→ **Data to process**:
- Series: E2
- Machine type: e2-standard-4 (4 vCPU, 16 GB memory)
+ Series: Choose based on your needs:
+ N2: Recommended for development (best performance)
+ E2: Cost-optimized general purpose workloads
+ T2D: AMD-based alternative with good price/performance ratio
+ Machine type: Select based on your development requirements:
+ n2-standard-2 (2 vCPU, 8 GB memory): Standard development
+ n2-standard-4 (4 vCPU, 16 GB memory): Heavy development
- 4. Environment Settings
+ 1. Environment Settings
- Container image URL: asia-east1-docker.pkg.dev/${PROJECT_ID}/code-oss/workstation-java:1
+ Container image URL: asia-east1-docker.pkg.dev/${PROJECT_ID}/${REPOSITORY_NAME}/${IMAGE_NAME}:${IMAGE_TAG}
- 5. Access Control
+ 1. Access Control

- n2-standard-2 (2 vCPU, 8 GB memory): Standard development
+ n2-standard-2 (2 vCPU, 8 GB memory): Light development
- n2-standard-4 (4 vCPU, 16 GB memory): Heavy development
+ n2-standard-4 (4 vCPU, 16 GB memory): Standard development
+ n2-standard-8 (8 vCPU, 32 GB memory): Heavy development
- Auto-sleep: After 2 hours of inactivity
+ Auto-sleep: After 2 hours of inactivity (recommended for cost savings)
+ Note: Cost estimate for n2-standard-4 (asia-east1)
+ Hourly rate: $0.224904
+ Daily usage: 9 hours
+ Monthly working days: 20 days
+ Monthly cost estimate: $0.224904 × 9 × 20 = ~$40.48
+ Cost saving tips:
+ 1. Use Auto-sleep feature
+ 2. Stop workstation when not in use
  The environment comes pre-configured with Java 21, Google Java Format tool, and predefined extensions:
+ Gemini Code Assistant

→ **Work task**: List all lines in the material containing the string "memory".

→ **Answer below**:
- Machine type: e2-standard-4 (4 vCPU, 16 GB memory)
+ n2-standard-2 (2 vCPU, 8 GB memory): Standard development
+ n2-standard-4 (4 vCPU, 16 GB memory): Heavy development
- n2-standard-2 (2 vCPU, 8 GB memory): Standard development
+ n2-standard-2 (2 vCPU, 8 GB memory): Light development
- n2-standard-4 (4 vCPU, 16 GB memory): Heavy development
+ n2-standard-4 (4 vCPU, 16 GB memory): Standard development
+ n2-standard-8 (8 vCPU, 32 GB memory): Heavy development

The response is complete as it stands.